Я очень плохо спал прошлой ночью, потому что боялся лишиться лучшего друга, заявив Руэну, что не хочу, чтобы он и дальше изучал меня. Я до сих пор не знал, почему ему хочется меня изучать. Это же глупо, ведь я десятилетний мальчик из Белфаста, а не премьер‑министр или футболист, но он также начинает пугать меня. Раньше он смеялся, когда надо, и подсказывал мне остроумные реплики. Как в тот раз, когда Эойн Мерфи в школе убеждал всех звать меня Ауном вместо Алекса и говорил, что я гомо гипо псих. Весь класс смеялся надо мной, и я так растерялся, что не мог ничего ответить, ни единого слова. Тогда Руэн подошел ко мне и кое‑что прошептал на ухо. Тем временем Эойн уговаривал всех начать скандировать: «Аун – даун». Я повернулся к нему и повторил фразу, которую нашептал мне Руэн:

– Эойн, только что позвонили из зоопарка. Бабуин просит вернуть ему жопу, так что тебе придется искать новое лицо.

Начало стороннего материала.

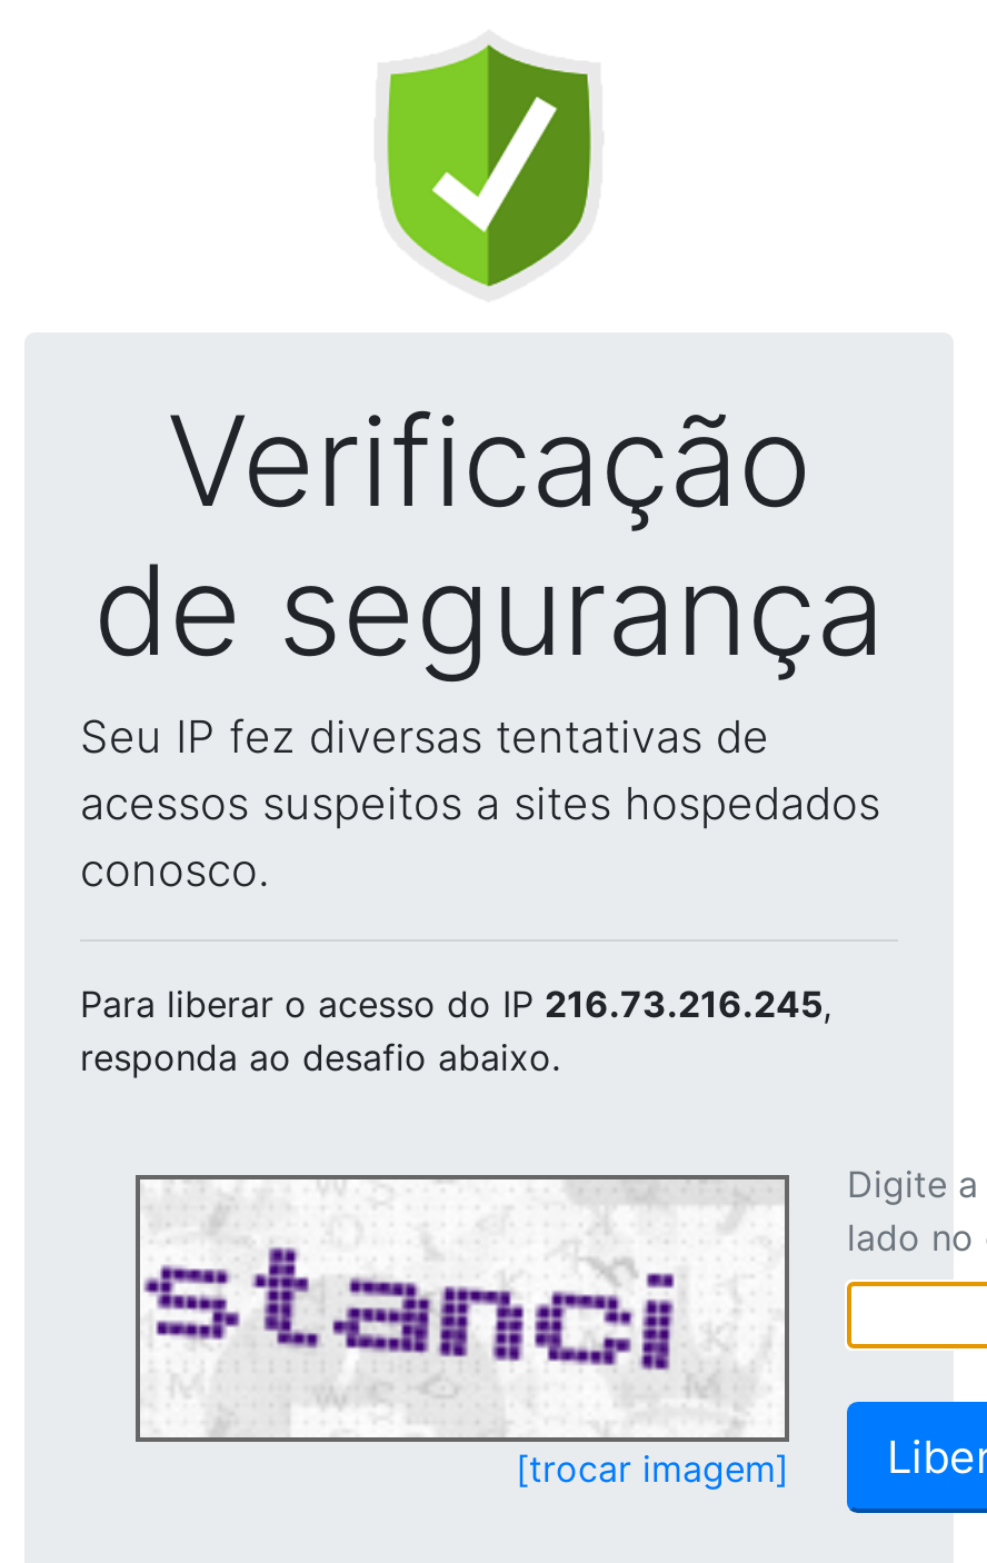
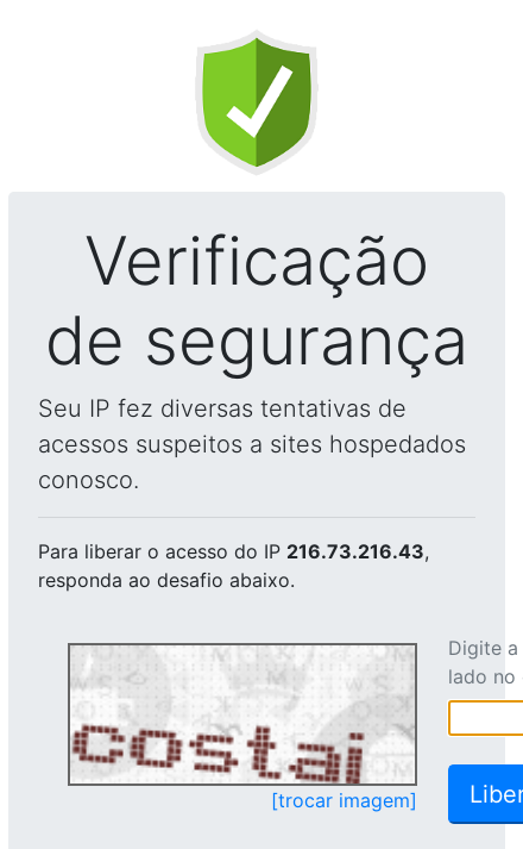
[80,982,831,1026] Para liberar o acesso do IP 216.73.216.245, -> [38,539,429,563] Para liberar o acesso do IP 216.73.216.43,
[142,1186,782,1437] [image] -> [71,648,412,785] [image]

Все перестали скандировать, а Джейми Белси прыснул в руку. Лицо Эойна стало густо‑красным. Он повернулся ко мне:

– Думаешь, ты остряк, чокнутый?

Руэн вновь зашептал, а я повторял его слова:

– Я слышал, твои родители взяли тебя на собачью выставку и ты победил.

Тут уж все засмеялись, а Эйон действительно разозлился.

– Хочешь подраться? – Он оттолкнул меня, но я устоял на ногах и опять повторил слова Руэна:

– Я бы с удовольствием врезал тебе, но не могу проявлять жестокость по отношению к глупым животным.

Эойн больно стукнул меня по шее, но я все равно чувствовал, что победа за мной.

Мы с Руэном весело проводили время, он стал мне действительно хорошим другом, и мы часто и долго смеялись над такими вот происшествиями. В образе Старика он напоминал ворчливого дядюшку, подбивающего меня делать всякие пакости, например спрыгнуть с автобуса до его полной остановки, или списать у кого‑то домашнее задание, или украсть сигареты мисс Холланд, если она оставляла сумку на столе. Но теперь Руэн стал злым, и я чувствовал себя не в своей тарелке, когда он оказывался рядом. Я полагал, что он рассердится на меня, но все‑таки думал, что будет лучше, если он начнет изучать кого‑нибудь еще.

Я так разнервничался из‑за предстоящего с ним разговора, что ночью одиннадцать раз вставал, чтобы пописать. Руки и ноги онемели, а когда Вуф отказался забраться в мою кровать, я вылез из‑под одеяла и клубочком свернулся вокруг него на полу.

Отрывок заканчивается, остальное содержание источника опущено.